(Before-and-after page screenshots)
——

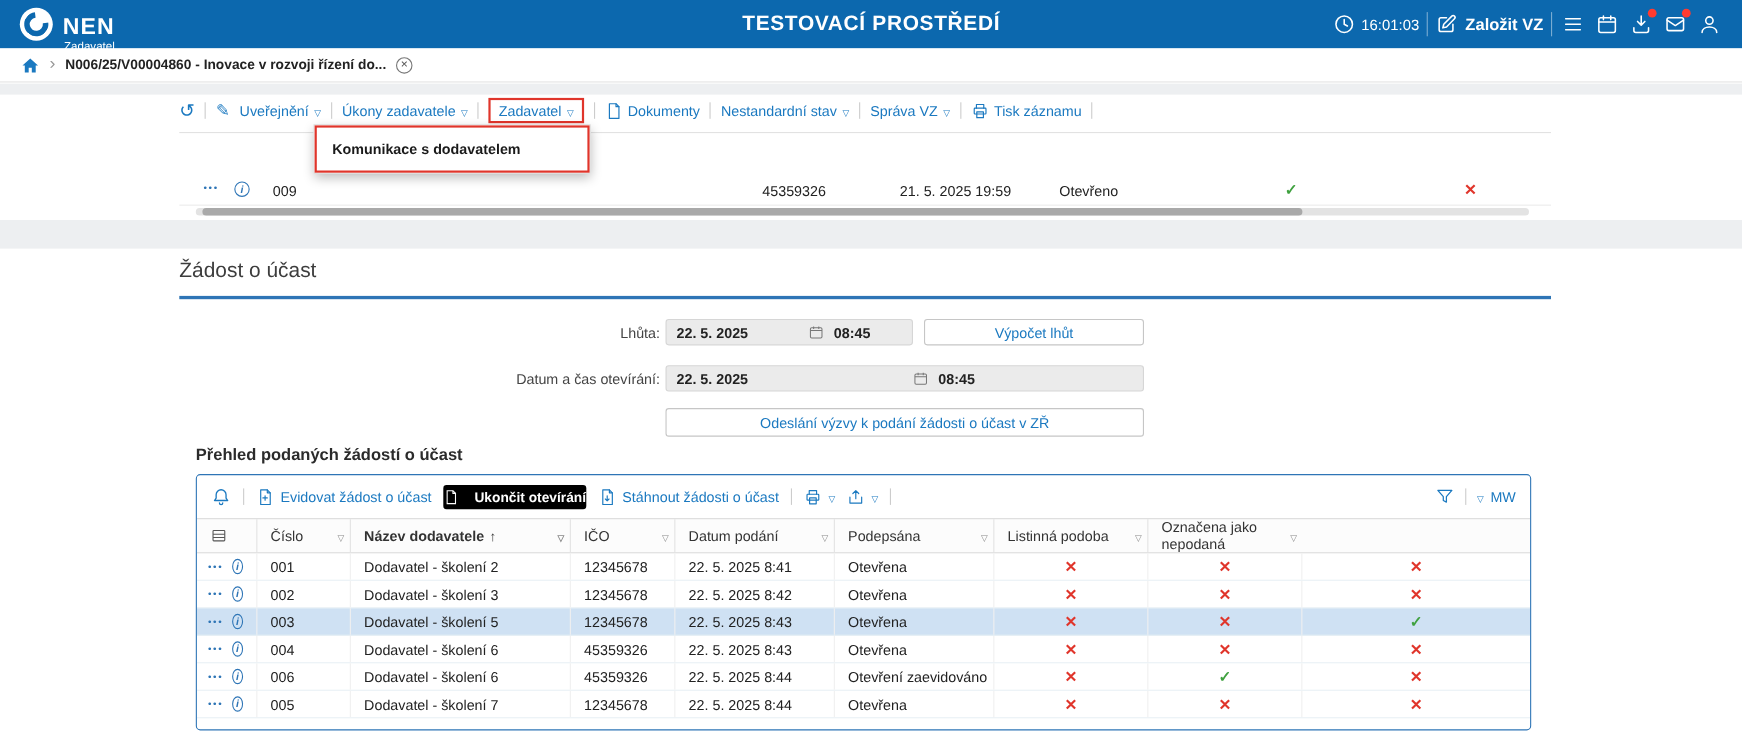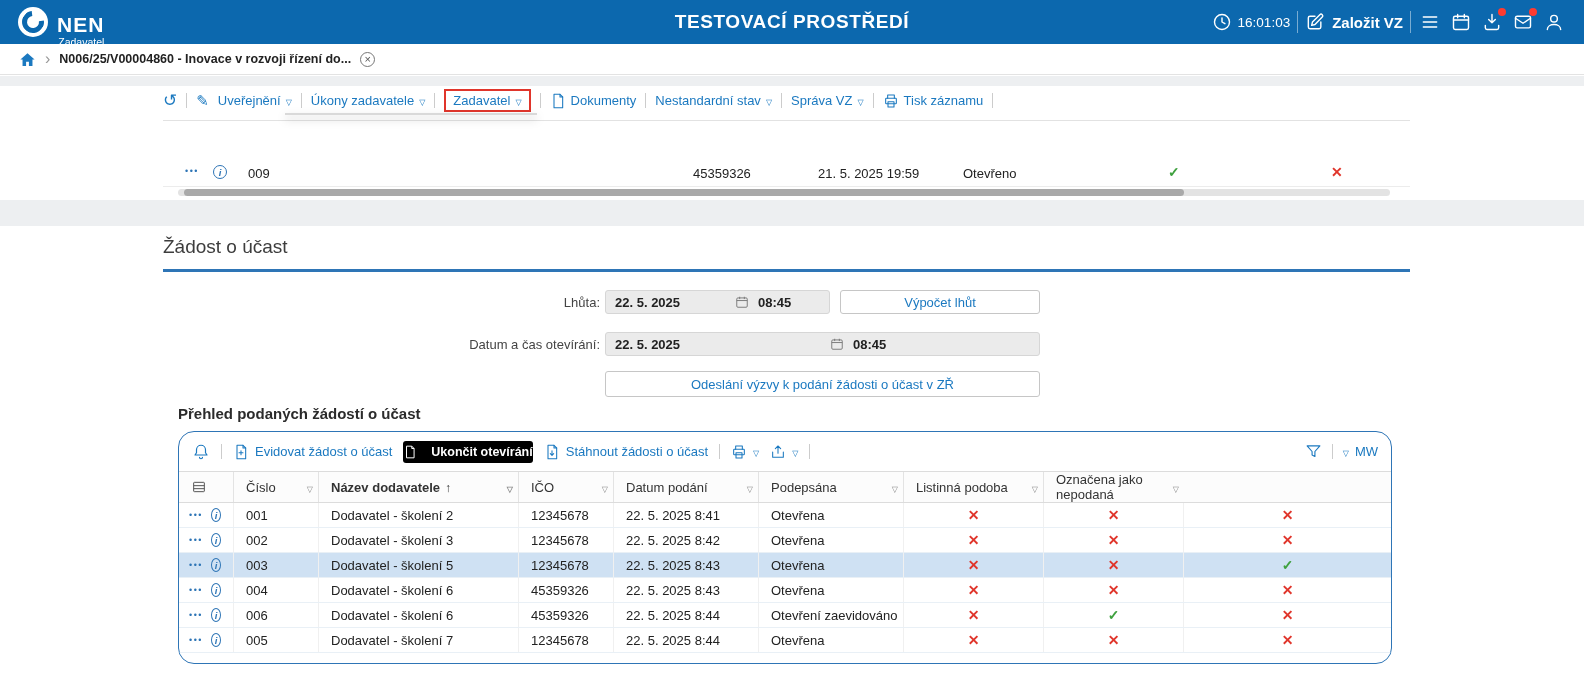--- a/index.html
+++ b/index.html
@@ -67,21 +67,21 @@
   .flabel { position:absolute; width:250px; left:350px; text-align:right; font-size:13px; color:#444; }
   .fgroup { position:absolute; display:flex; align-items:center; height:24px; background:#ebebeb; border:1px solid #d6d6d6; border-radius:3px; font-size:13px; font-weight:bold; color:#222; padding:0 9px; }
   .fdate1 { width:120px; } .fdate2 { width:215px; }
   .ftime { margin-left:9px; }
   .calic { width:14px; height:14px; stroke:#777; fill:none; stroke-width:1.6; display:block; }
   .wbtn { position:absolute; background:#fff; border:1px solid #c6c6c6; border-radius:3px; color:#1b79c0; font-size:13px; display:flex; align-items:center; justify-content:center; font-family:inherit; cursor:pointer; }
 
   .prehled-title { position:absolute; top:405px; left:178px; font-size:15px; font-weight:bold; color:#2b2b2b; }
 
   
-  .grid-card { position:absolute; top:431px; left:178px; width:1214px; height:233px; border:1px solid #2e75b6; border-radius:16px; background:#fff; overflow:hidden; --cols:55px 85px 200px 95px 145px 145px 140px 140px auto; }
+  .grid-card { position:absolute; top:431px; left:178px; width:1214px; height:233px; border:1px solid #2e75b6; border-radius:4px; background:#fff; overflow:hidden; --cols:55px 85px 200px 95px 145px 145px 140px 140px auto; }
   .gtoolbar { height:39px; display:flex; align-items:center; padding:0 13px; gap:11px; font-size:13px; color:#1b79c0; white-space:nowrap; }
   .gitem { display:flex; align-items:center; gap:6px; cursor:pointer; }
   .gbtn-green { display:flex; align-items:center; gap:14px; background:#000000; color:#fff; font-weight:bold; font-size:12.5px; padding:4px 0; border-radius:3px; border:none; font-family:inherit; cursor:pointer; }
   .wic { width:14px; height:14px; stroke:#fff; fill:none; stroke-width:1.7; display:block; }
   .gright { margin-left:auto; display:flex; align-items:center; gap:10px; }
   .mw { color:#1b79c0; font-size:13px; }
 
   .ghead { display:grid; grid-template-columns:var(--cols); height:32px; border-top:1px solid #dcdcdc; border-bottom:1px solid #dcdcdc; background:#fcfcfc; font-size:13px; color:#333; }
   .hc { position:relative; display:flex; align-items:center; gap:5px; padding:0 18px 0 12px; border-right:1px solid #e3e3e3; cursor:pointer; }
   .hc:last-child { border-right:none; }
@@ -452,15 +452,18 @@
       <div class="gc">12345678</div>
       <div class="gc">22. 5. 2025 8:44</div>
       <div class="gc">Otevřena</div>
       <div class="gc center bad">✕</div>
       <div class="gc center bad">✕</div>
       <div class="gc center bad">✕</div>
     </div>
   </div>
 
   <div class="menu">
+    <div class="mi mi-red">
+      <span>Komunikace s dodavatelem</span>
+    </div>
   </div>
 
 </div>
 
 </body></html>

——

◆ **Aim of the exercise**:
Retype every entry exactly as written, but omit the pictures.

◆ **Exercise result**:
--- a/index.html
+++ b/index.html
@@ -67,21 +67,21 @@
   .flabel { position:absolute; width:250px; left:350px; text-align:right; font-size:13px; color:#444; }
   .fgroup { position:absolute; display:flex; align-items:center; height:24px; background:#ebebeb; border:1px solid #d6d6d6; border-radius:3px; font-size:13px; font-weight:bold; color:#222; padding:0 9px; }
   .fdate1 { width:120px; } .fdate2 { width:215px; }
   .ftime { margin-left:9px; }
   .calic { width:14px; height:14px; stroke:#777; fill:none; stroke-width:1.6; display:block; }
   .wbtn { position:absolute; background:#fff; border:1px solid #c6c6c6; border-radius:3px; color:#1b79c0; font-size:13px; display:flex; align-items:center; justify-content:center; font-family:inherit; cursor:pointer; }
 
   .prehled-title { position:absolute; top:405px; left:178px; font-size:15px; font-weight:bold; color:#2b2b2b; }
 
   
-  .grid-card { position:absolute; top:431px; left:178px; width:1214px; height:233px; border:1px solid #2e75b6; border-radius:16px; background:#fff; overflow:hidden; --cols:55px 85px 200px 95px 145px 145px 140px 140px auto; }
+  .grid-card { position:absolute; top:431px; left:178px; width:1214px; height:233px; border:1px solid #2e75b6; border-radius:4px; background:#fff; overflow:hidden; --cols:55px 85px 200px 95px 145px 145px 140px 140px auto; }
   .gtoolbar { height:39px; display:flex; align-items:center; padding:0 13px; gap:11px; font-size:13px; color:#1b79c0; white-space:nowrap; }
   .gitem { display:flex; align-items:center; gap:6px; cursor:pointer; }
   .gbtn-green { display:flex; align-items:center; gap:14px; background:#000000; color:#fff; font-weight:bold; font-size:12.5px; padding:4px 0; border-radius:3px; border:none; font-family:inherit; cursor:pointer; }
   .wic { width:14px; height:14px; stroke:#fff; fill:none; stroke-width:1.7; display:block; }
   .gright { margin-left:auto; display:flex; align-items:center; gap:10px; }
   .mw { color:#1b79c0; font-size:13px; }
 
   .ghead { display:grid; grid-template-columns:var(--cols); height:32px; border-top:1px solid #dcdcdc; border-bottom:1px solid #dcdcdc; background:#fcfcfc; font-size:13px; color:#333; }
   .hc { position:relative; display:flex; align-items:center; gap:5px; padding:0 18px 0 12px; border-right:1px solid #e3e3e3; cursor:pointer; }
   .hc:last-child { border-right:none; }
@@ -452,15 +452,18 @@
       <div class="gc">12345678</div>
       <div class="gc">22. 5. 2025 8:44</div>
       <div class="gc">Otevřena</div>
       <div class="gc center bad">✕</div>
       <div class="gc center bad">✕</div>
       <div class="gc center bad">✕</div>
     </div>
   </div>
 
   <div class="menu">
+    <div class="mi mi-red">
+      <span>Komunikace s dodavatelem</span>
+    </div>
   </div>
 
 </div>
 
 </body></html>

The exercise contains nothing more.